“How much sorrow can one man bear? As much as a river of spring water flowing east.” This quotation from Li Yu’s 10th century poem bookends and provides the title for Cai Chusheng and Zheng Junli’s Chinese melodrama The Spring River Flows East. The verse gives a palpable sense of foreboding to this sprawling wartime narrative, but also seems ironic given a cursory reading of the plot. It sees Sufen (Bai Yang) left to fend for herself when her husband volunteers during the occupation of the Second Sino-Japanese War. Abandoned in Shanghai with her infant son and mother-in-law (Wu Yin), she is easily the most empathetic character in a film filled with hardship.
She is the archetypal mother, caring for her family, struggling to do her duty in the most heinous of circumstances. For leftist cinema in a country enamoured of socialist ideas, she is the subjugated proletariat. Countered against her is Lizheng (Shu Xiawen), a member of the bourgeoisie who takes in a bereft Zhongliang when his fighting is done and seduces him. Given the film’s production in 1947 she’s a clear riff on the fashionable femme fatale, sent to tempt the hero from his plain wife. Far from the recognisable dichotomy that western cinema can track back to the likes of Murnau’s Sunrise, there are many eddies beneath the surface.

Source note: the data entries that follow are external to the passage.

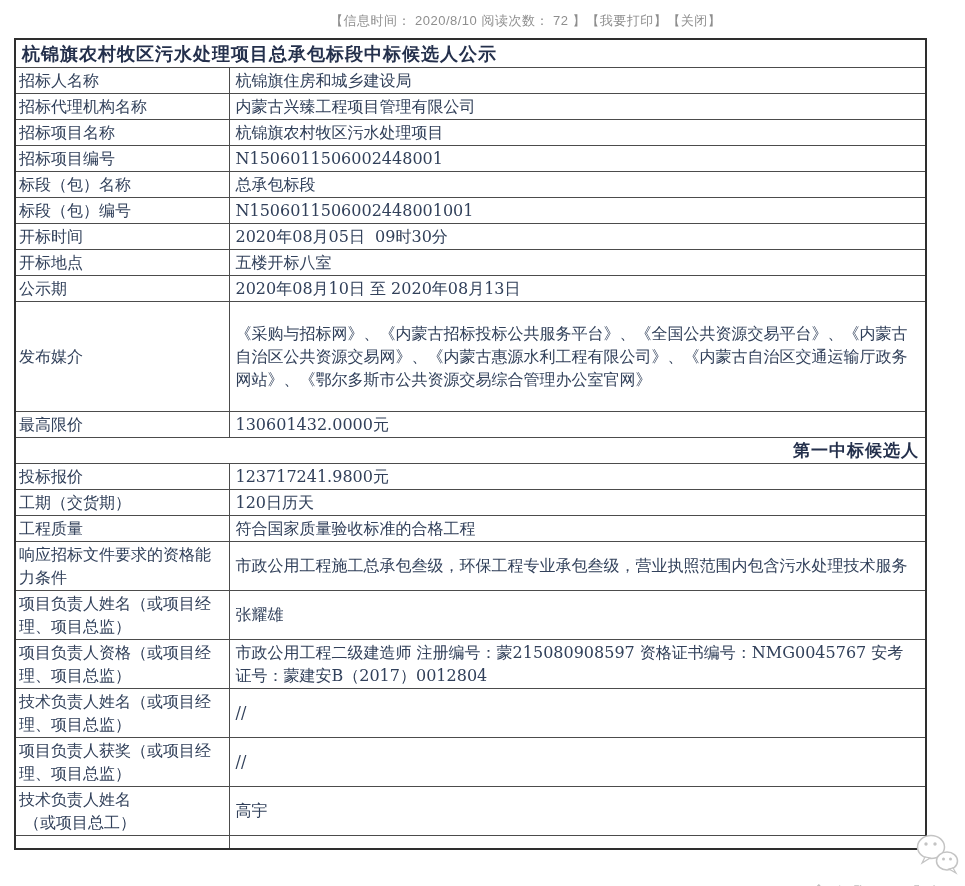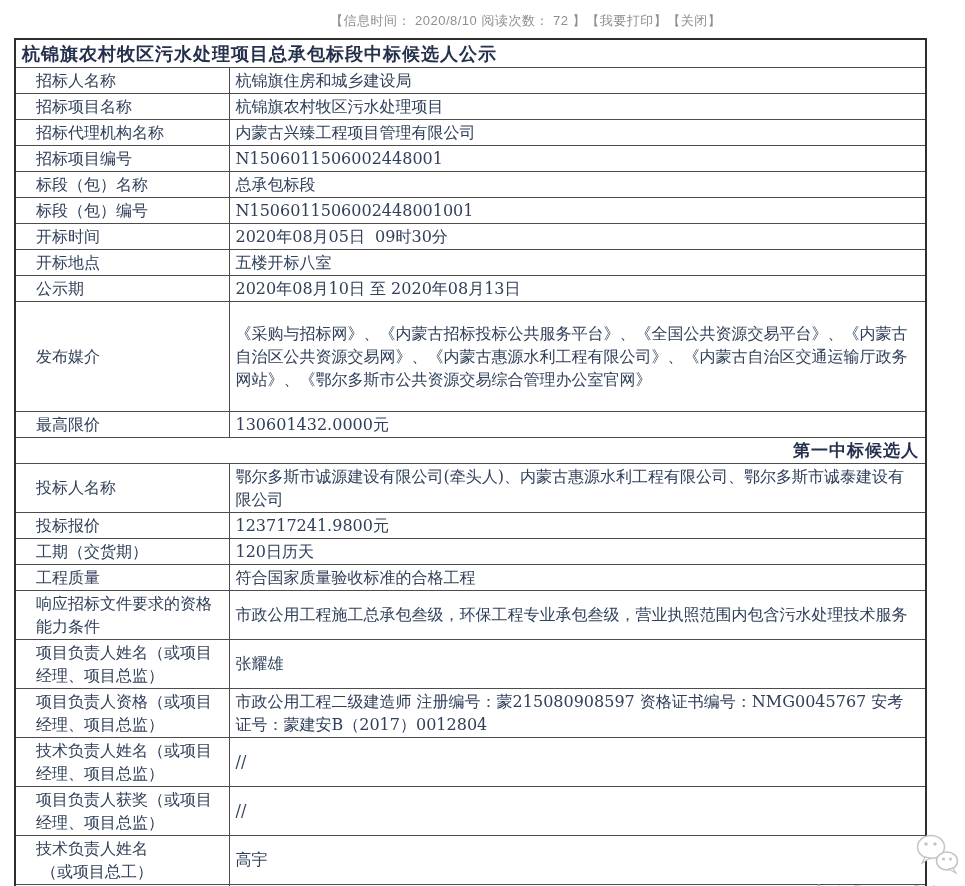--- a/index.html
+++ b/index.html
@@ -34,7 +34,7 @@
     white-space:pre-wrap;
     word-break:break-all;
   }
-  td.lbl { padding-left:20px; }
+  td.lbl { padding-left:3px; }
   td.val { }
   td.title-cell {
     font-weight:bold; font-size:18px;

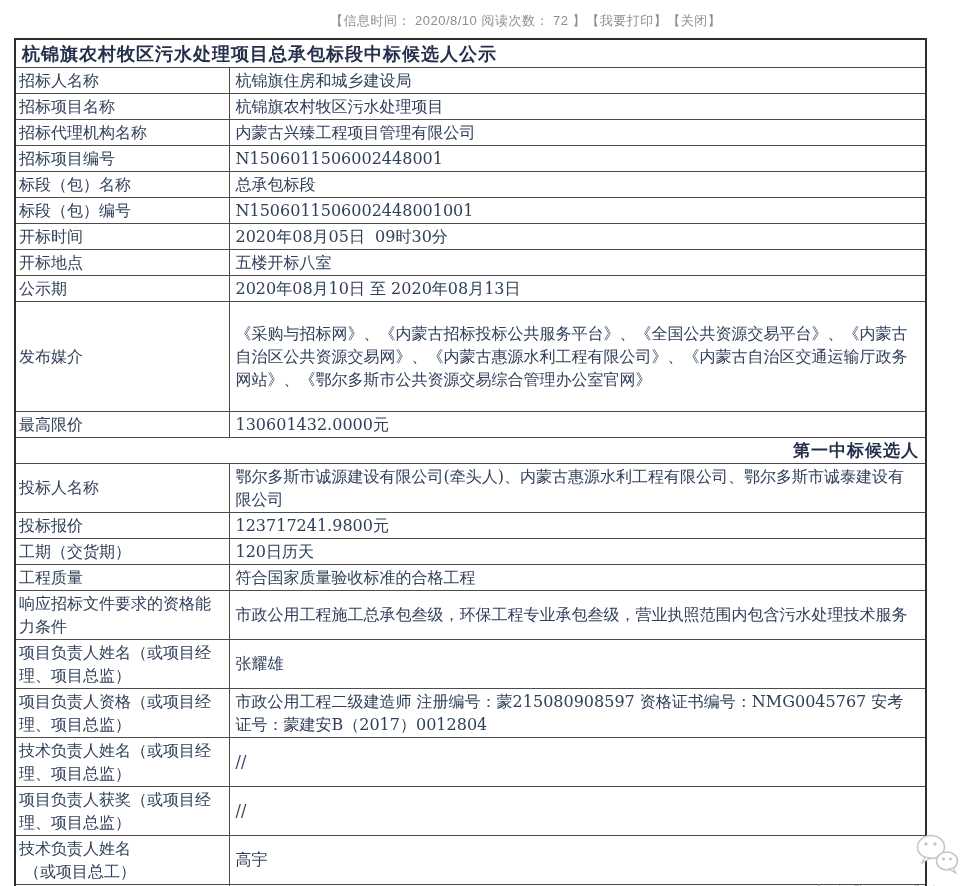--- a/index.html
+++ b/index.html
@@ -84,12 +84,12 @@
       <td class="val">杭锦旗住房和城乡建设局</td>
     </tr>
     <tr>
+      <td class="lbl">招标代理机构名称</td>
+      <td class="val">内蒙古兴臻工程项目管理有限公司</td>
+    </tr>
+    <tr>
       <td class="lbl">招标项目名称</td>
       <td class="val">杭锦旗农村牧区污水处理项目</td>
-    </tr>
-    <tr>
-      <td class="lbl">招标代理机构名称</td>
-      <td class="val">内蒙古兴臻工程项目管理有限公司</td>
     </tr>
     <tr>
       <td class="lbl">招标项目编号</td>

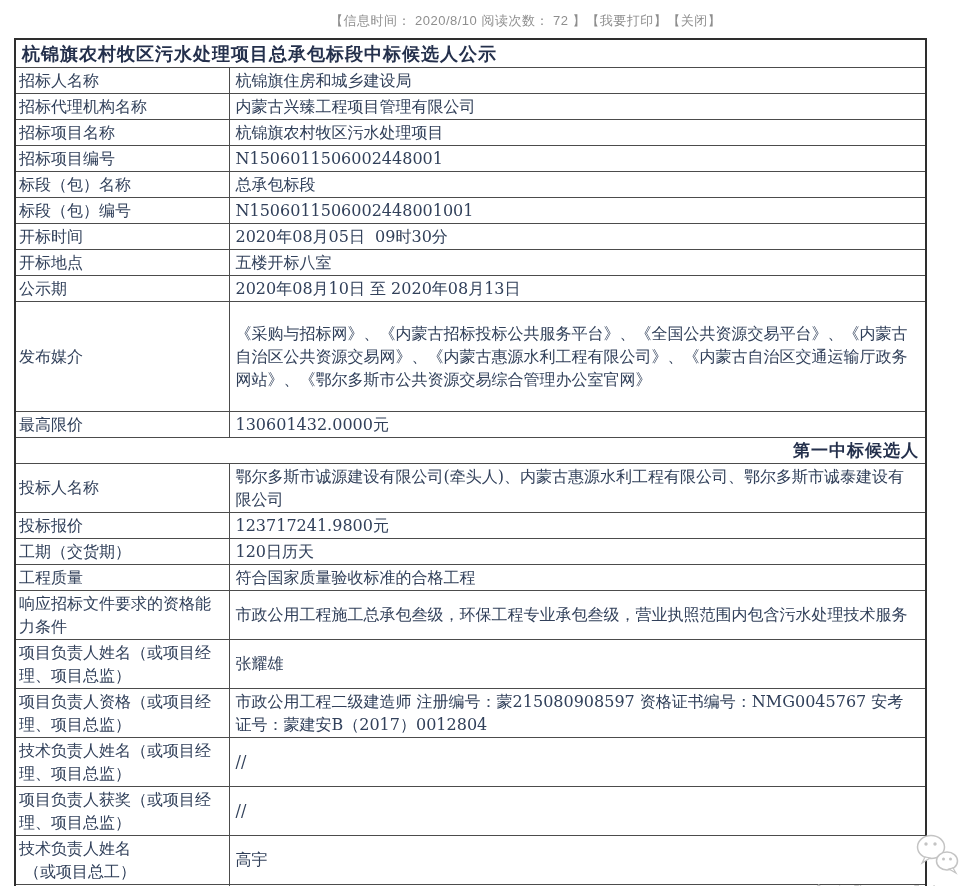--- a/index.html
+++ b/index.html
@@ -128,10 +128,6 @@
       <td class="section-cell" colspan="2">第一中标候选人</td>
     </tr>
 
-    <tr class="two-line">
-      <td class="lbl">投标人名称</td>
-      <td class="val">鄂尔多斯市诚源建设有限公司(牵头人)、内蒙古惠源水利工程有限公司、鄂尔多斯市诚泰建设有限公司</td>
-    </tr>
     <tr>
       <td class="lbl">投标报价</td>
       <td class="val">123717241.9800元</td>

A focus on two women and a relatively passive man may seem progressive for the time, but the actions of both women are dedicated and defined by the traditions of the patriarchal society in which they live. The maternal Sufen represents a hard-working national ideal but despite everything that she goes through, she never takes one of the radical courses of action that she might, instead fulfilling her wifely duty. Lizheng, the scheming denizen of the wealthy, may appear to have more agency but she is equally confined by the mores of high society and ultimately humiliated when Zhongliang’s prior marriage is publicly revealed. Zhongliang himself is a puzzle. From the moment he plays dead to avoid Japanese bullets, his trajectory seems to be one of emasculation; going from charismatic volunteer soldier fighting for his country to effete kept man abandoning his responsibilities to his family.
It reinforces familiar precepts of masculinity, echoed by the almost mirror journey of his brother from academic to victorious guerrilla. The class and gender tensions are certainly present and intentional but subtly complex through the variety of interlinking stories and relationships. Additionally, the filmmaking style often feels simplistic but there are flashes of inspiration from a couple of apparently Soviet-inspired cuts during moments of high tension – a dog attack, and a bicycle crash – and a deeply expressive and metaphorical storm montage near the midpoint. Moments such as these generally overwhelm erratic pacing and stilted dialogue delivery, as do the churning currents of gender and class politics within that sorrowful, eastward-flowing river.